Companies Bemoan China’s Worsening Business Environment: Curbs on cross-border data transfers, executive exit-bans, and security raids are on the rise, as pessimism about the operating environment among businesses hit a five-year high.
US, Central Asia Set for New Era of Relations: President Biden’s recent C5+1 summit was the first such meeting in the post-Soviet era, setting the stage for a new more focus on mutually beneficial business and trade partnerships – particularly on energy and transportation infrastructure projects.
Cybersecurity
Joint US-Japan Advisory on Router Firmware Exploit: China-linked cyber actors can modify router firmware undetected, leveraging routers’ domain-trust relationships to pivot from international corporate subsidiaries to targeted headquarters – primarily in the US and Japan.
DHS Outlines Single Reporting Platform for Cyber Incidents: The agency aims to harmonize a patchwork of reporting requirements, adopt common lexicon and definitions, and minimize duplication—while still servicing sector-specific needs.
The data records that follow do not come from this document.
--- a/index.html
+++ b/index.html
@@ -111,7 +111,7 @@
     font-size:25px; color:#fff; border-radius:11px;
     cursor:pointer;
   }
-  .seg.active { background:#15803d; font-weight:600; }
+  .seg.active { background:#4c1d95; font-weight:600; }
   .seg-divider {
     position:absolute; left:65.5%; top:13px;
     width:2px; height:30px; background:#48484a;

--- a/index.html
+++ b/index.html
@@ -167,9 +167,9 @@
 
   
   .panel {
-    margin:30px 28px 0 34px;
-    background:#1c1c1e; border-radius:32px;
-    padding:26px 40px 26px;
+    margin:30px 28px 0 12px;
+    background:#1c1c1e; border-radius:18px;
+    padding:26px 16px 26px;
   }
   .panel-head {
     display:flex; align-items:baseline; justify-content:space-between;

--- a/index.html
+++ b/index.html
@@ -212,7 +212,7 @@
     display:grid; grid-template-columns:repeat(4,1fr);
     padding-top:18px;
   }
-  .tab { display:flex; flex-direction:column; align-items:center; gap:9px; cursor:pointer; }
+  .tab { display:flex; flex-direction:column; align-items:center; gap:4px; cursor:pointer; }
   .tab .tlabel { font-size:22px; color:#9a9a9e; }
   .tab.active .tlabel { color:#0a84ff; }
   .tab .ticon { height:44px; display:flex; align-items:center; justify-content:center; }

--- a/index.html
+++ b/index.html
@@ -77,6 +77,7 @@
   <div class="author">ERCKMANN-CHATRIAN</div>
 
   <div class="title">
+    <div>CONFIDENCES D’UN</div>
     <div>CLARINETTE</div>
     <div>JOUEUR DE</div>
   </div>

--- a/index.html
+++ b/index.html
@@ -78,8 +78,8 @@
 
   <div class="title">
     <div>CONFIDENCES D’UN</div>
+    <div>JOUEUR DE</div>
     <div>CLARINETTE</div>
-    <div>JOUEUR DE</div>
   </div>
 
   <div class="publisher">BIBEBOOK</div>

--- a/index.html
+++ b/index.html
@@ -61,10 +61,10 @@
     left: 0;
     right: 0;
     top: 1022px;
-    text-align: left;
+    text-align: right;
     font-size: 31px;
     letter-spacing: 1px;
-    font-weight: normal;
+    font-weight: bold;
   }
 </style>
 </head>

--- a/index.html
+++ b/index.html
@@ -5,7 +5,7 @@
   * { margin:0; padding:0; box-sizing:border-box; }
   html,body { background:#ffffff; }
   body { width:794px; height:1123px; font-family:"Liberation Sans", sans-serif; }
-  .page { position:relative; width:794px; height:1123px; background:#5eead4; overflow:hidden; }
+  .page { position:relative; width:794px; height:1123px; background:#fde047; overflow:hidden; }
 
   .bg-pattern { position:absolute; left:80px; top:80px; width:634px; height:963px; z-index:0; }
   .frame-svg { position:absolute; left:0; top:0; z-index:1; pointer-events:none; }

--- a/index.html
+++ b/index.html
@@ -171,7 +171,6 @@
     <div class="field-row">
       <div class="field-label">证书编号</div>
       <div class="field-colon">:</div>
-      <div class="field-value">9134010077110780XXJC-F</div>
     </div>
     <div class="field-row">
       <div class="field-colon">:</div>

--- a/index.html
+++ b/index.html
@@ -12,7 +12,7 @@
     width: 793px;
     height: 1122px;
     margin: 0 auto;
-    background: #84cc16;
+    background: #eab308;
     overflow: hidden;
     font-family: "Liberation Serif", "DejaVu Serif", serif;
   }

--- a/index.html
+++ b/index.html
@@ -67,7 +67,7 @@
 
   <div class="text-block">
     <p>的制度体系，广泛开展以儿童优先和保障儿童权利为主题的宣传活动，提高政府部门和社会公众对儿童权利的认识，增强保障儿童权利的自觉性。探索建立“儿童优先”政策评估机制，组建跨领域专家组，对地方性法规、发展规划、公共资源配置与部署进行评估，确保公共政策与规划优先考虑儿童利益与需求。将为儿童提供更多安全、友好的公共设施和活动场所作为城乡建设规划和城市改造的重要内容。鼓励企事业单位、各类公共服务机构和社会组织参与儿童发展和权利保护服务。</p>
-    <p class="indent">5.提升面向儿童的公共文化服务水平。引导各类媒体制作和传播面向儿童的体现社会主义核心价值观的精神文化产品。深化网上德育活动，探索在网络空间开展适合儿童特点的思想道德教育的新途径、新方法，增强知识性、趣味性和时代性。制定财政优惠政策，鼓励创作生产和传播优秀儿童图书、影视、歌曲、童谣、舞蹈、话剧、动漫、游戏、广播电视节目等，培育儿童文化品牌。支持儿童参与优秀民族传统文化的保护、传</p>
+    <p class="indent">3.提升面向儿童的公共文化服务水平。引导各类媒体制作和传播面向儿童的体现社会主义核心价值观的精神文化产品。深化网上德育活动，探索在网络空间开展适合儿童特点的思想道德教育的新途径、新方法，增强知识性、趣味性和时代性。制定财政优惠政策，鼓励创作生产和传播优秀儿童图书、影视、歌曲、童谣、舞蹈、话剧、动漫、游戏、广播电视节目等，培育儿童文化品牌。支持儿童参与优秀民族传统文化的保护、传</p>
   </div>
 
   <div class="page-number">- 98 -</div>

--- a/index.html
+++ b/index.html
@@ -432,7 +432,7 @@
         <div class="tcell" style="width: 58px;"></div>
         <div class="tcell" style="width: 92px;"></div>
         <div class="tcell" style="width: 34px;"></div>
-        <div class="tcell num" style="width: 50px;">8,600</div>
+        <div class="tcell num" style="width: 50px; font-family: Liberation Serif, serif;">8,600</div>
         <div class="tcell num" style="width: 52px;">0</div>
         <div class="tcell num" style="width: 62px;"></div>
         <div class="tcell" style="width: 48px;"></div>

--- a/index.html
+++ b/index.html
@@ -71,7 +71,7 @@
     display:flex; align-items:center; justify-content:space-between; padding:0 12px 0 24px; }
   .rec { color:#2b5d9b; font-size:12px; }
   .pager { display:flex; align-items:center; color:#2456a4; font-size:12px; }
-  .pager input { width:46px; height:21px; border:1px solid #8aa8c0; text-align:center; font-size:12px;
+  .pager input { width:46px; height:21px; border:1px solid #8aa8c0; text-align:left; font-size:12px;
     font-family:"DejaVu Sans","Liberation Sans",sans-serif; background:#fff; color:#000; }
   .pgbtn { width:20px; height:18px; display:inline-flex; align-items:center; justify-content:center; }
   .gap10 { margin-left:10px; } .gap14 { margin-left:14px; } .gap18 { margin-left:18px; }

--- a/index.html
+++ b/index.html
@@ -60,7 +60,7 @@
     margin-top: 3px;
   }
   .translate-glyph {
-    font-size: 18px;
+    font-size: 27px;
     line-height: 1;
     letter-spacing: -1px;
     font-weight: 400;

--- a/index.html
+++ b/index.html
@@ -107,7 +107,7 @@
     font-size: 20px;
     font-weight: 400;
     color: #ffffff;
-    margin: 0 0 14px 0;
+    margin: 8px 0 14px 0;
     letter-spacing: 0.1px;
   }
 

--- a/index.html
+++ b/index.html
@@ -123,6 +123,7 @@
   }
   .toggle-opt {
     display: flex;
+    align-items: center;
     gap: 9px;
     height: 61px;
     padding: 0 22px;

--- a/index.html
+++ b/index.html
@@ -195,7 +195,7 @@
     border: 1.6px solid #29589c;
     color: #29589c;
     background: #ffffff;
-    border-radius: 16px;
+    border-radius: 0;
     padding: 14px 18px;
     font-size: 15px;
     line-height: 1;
Canada-India Diplomatic Row Spills into Cyberspace: The Canadian government’s cyber authority called for IT administrator vigilance, after a purported India-based group threatened cyberattacks related to Ottawa’s allegations that Delhi may have been behind the assassination of a Canadian activist.
Strategic and Emerging Tech
European Satellite Providers to Merge Amid Starlink Dominance: French Eutelsat and UK’s OneWeb will combine their constellations of low-earth and geostationary vehicles, heating up the competition for space-based communications. The global industry is slated to nearly double in value by 2040 to more than $1 trillion.
China Boosts Rare-Earths Production: Beijing has ramped up its 2023 production-quota by 14 percent over 2022, aiming to bolster its booming electric vehicle industry. Quotas for elements upon which the US and Japan depend, however, remained unchanged.
Researchers Create Gel-Based De-Humidifier: The method pulled water-vapor from the air at temperatures low enough to be achieved with sunlight – putting energy-efficient, atmospheric water-harvesting within closer reach.
Policy/Regulation
US Regulators, Cloud Providers Clash on Draft Rule: A planned “Know Your Customer” requirement—aimed at minimizing illicit cyber actors’ anonymous use of leased infrastructure to conduct attacks—is generating backlash from major providers, who deem the rule onerous and likely counterproductive.
US Aims to Reintroduce Net Neutrality Rule: The move would reverse the Trump administration’s rollback of curbs on internet service providers’ ability to block, throttle, or grant favored access to specific types of websites and online content.